The first case shown in the equation represents the situation when the first PE in the pipeline cannot start its computation with another bit of X because the least significant word of S didn't show up at the pipeline output yet. The second case models the condition when the number of words in the operands is large enough to keep all the PEs working all the time. As the word size increases, there is a reduction in the total execution time up to a lower bound that can be obtained from the equation above. The best parameters in terms of number of PEs and word size for a given operand precision and chip area depends on the clock cycle time of the final implementation and the total number of clock ticks.

There are only two important values of operand precision are presented. Observe that, when the operand precision is small, the number of PEs may be small and, when the precision is high, the number of PEs should be as high as possible. Thus, the final decision on the actual configuration depends on the precision for which the hardware will be used the most and the available area. In order to make the design efficient for a large range of operand precision, the optimal solution for the highest expected precision is the best choice. Figure 3.8 and figure 3.9 show different configurations. The areas of those configurations are approximately when (w, p) = (8, 40), (16, 20),

and (32, 10). It is easy to see that going from p = 40 to p = 30 will not affect the computation time for n = 256, but will impact the time to compute the multiplication for n = 1024. Thus, the concept of optimal design in this case is relative to the precision of the operands and the available area.

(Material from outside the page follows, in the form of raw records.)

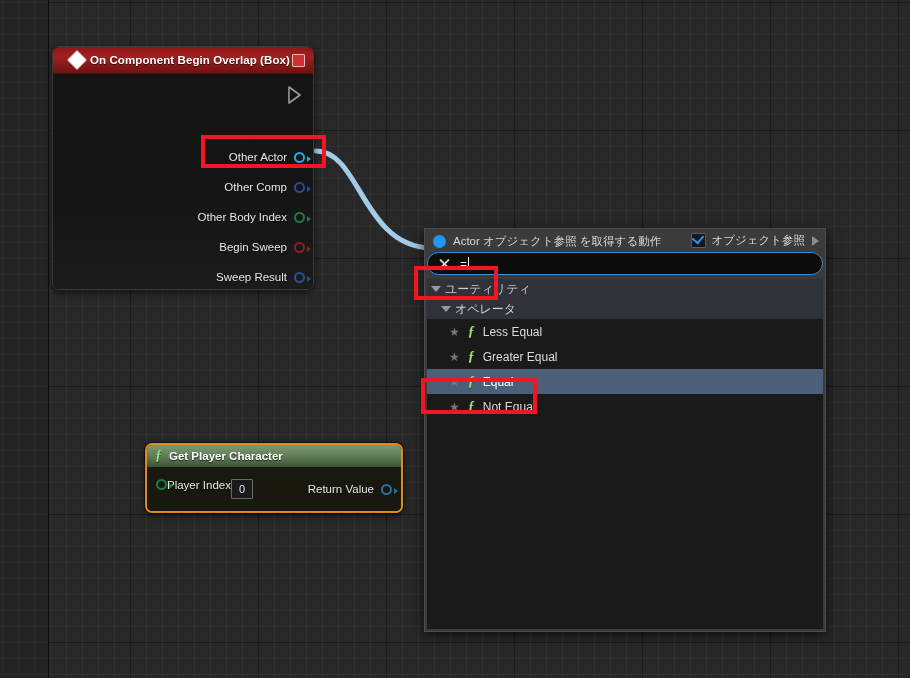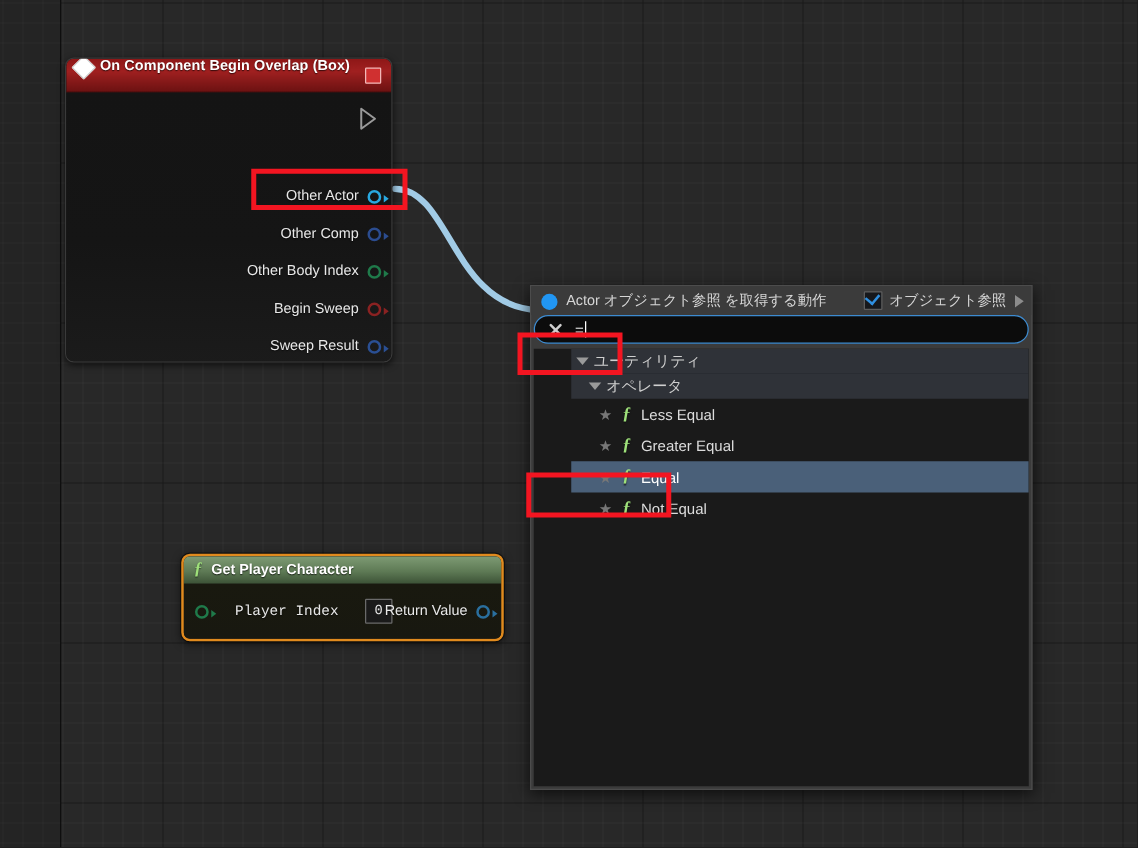--- a/index.html
+++ b/index.html
@@ -68,22 +68,22 @@
     background: #101010;
     border: 1px solid #3a3a3a;
     box-shadow: 0 2px 6px rgba(0,0,0,0.65);
     border-radius: 7px;
     overflow: hidden;
   }
   #event-node .node-header {
     height: 26px;
     background: linear-gradient(to bottom, #8e1717 0%, #a02020 38%, #6d1212 100%);
     display: flex;
-    align-items: flex-start;
-    padding: 0 7px;
+    align-items: center;
+    padding: 0 17px;
     border-bottom: 1px solid rgba(0,0,0,0.45);
     position: relative;
   }
   #event-node .node-title {
     color: #ffffff;
     font-size: 11.5px;
     font-weight: bold;
     margin-left: 6px;
     text-shadow: 0 1px 1px rgba(0,0,0,0.7);
     letter-spacing: 0.1px;
@@ -179,21 +179,21 @@
   }
   #fn-node .fn-body {
     height: 44px;
     background: linear-gradient(to bottom, #19190f 0%, #181810 100%);
     display: flex;
     align-items: center;
     padding: 0 9px;
     position: relative;
   }
   .fn-in {
-    display: flex; align-items: center; gap: 21px; font-family: Liberation Mono, monospace;
+    display: flex; gap: 0;
   }
   .fn-out {
     position: absolute;
     right: 9px;
     display: flex; align-items: center; gap: 7px;
   }
   .num-field {
     width: 20px; height: 18px;
     background: #1a1a1a;
     border: 1px solid #6a6a6a;
@@ -329,21 +329,20 @@
     vertical-align: -2px;
     margin-left: 1px;
   }
 
   #ctx-list {
     flex: 1 1 auto;
     background: #1a1a1a;
     margin: 0 2px 2px 2px;
     overflow: hidden;
     position: relative;
-    padding-left: 30px;
   }
   .cat-row {
     display: flex;
     align-items: center;
     height: 20px;
     color: #cfcfcf;
     font-size: 12px;
     padding-left: 4px;
     gap: 4px;
     background: #2f3238;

Figure 3.8 The cycle time of different configurations which n = 256



The proposed Montgomery multiplier generates results in the redundant Carry-Save form; hence we need to perform an extra addition operation at the end of the calculation to obtain the nonredundant form of the result. A full-precision adder would increase the critical path delay and the area, and would also be hard to scale. A word adder of the type given in Figure 3.10 would be suitable for our implementation since the multiplier generates only one word at each clock cycle in the last stage of pipeline, thus we need to perform one word addition at a time.



Figure 3.10 The Word Adder for Final Addition.

The adder propagates the carry bit to the next word additions. Thus, the carry from a word addition operation is delayed using a latch and fed back into the *Cin* input of the adder for the next word addition at the next clock cycle. It needs to add subtraction functionality to the word adder because the result might be larger than the modulus, and hence one final subtraction operation is necessary. The final subtraction operation takes place only if the result is larger than the modulus.

Figure 3.11 illustrates what happens in last stage of the pipeline. A pair of redundant words ( $SC^{(j)}$ ,  $SS^{(j)}$ ) are generated each cycle for *e* clock cycles. The word adder can be used to add these pairs in order to obtain the result words  $FS^{(j)}$ (Final Sum). Note that only one extra cycle is needed to convert the result from the Carry-Save form to the nonredundant form.



Figure 3.11 Converting the result to final form in the last stage of the pipeline.

### 3.4 An Improved Scalable Montgomery Multiplication Architecture.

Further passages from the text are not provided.